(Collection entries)
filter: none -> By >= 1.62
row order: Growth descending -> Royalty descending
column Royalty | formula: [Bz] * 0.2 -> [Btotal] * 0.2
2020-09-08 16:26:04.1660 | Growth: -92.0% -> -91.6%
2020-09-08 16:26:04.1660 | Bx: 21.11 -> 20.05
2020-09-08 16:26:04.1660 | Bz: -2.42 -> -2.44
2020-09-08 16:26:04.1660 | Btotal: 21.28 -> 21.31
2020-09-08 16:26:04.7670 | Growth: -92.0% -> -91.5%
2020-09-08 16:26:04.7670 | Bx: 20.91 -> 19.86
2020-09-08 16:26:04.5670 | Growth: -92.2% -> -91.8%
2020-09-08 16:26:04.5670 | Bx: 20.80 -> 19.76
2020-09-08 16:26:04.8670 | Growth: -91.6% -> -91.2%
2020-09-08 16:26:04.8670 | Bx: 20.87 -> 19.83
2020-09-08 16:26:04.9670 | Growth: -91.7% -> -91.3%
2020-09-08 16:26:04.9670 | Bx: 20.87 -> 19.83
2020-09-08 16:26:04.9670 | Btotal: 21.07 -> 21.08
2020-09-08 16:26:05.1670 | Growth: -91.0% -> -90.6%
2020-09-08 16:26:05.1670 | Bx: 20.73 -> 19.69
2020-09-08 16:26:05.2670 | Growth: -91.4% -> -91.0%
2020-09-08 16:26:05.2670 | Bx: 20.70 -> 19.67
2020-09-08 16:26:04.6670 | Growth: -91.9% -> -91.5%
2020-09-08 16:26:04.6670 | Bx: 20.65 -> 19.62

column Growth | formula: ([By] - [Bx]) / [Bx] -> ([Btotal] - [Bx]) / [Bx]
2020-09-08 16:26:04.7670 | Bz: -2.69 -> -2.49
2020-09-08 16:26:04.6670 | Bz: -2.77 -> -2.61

== BRIEF ==
Please copy the line holding "2020-09-08 16:26:04.1660 | Btotal: 21.28" and all lines after it to the end of the records, exactly, and nothing else.

== ANSWER SECTION ==
2020-09-08 16:26:04.1660 | Btotal: 21.28 -> 21.31
2020-09-08 16:26:04.7670 | Growth: -92.0% -> -91.5%
2020-09-08 16:26:04.7670 | Bx: 20.91 -> 19.86
2020-09-08 16:26:04.5670 | Growth: -92.2% -> -91.8%
2020-09-08 16:26:04.5670 | Bx: 20.80 -> 19.76
2020-09-08 16:26:04.8670 | Growth: -91.6% -> -91.2%
2020-09-08 16:26:04.8670 | Bx: 20.87 -> 19.83
2020-09-08 16:26:04.9670 | Growth: -91.7% -> -91.3%
2020-09-08 16:26:04.9670 | Bx: 20.87 -> 19.83
2020-09-08 16:26:04.9670 | Btotal: 21.07 -> 21.08
2020-09-08 16:26:05.1670 | Growth: -91.0% -> -90.6%
2020-09-08 16:26:05.1670 | Bx: 20.73 -> 19.69
2020-09-08 16:26:05.2670 | Growth: -91.4% -> -91.0%
2020-09-08 16:26:05.2670 | Bx: 20.70 -> 19.67
2020-09-08 16:26:04.6670 | Growth: -91.9% -> -91.5%
2020-09-08 16:26:04.6670 | Bx: 20.65 -> 19.62

column Growth | formula: ([By] - [Bx]) / [Bx] -> ([Btotal] - [Bx]) / [Bx]
2020-09-08 16:26:04.7670 | Bz: -2.69 -> -2.49
2020-09-08 16:26:04.6670 | Bz: -2.77 -> -2.61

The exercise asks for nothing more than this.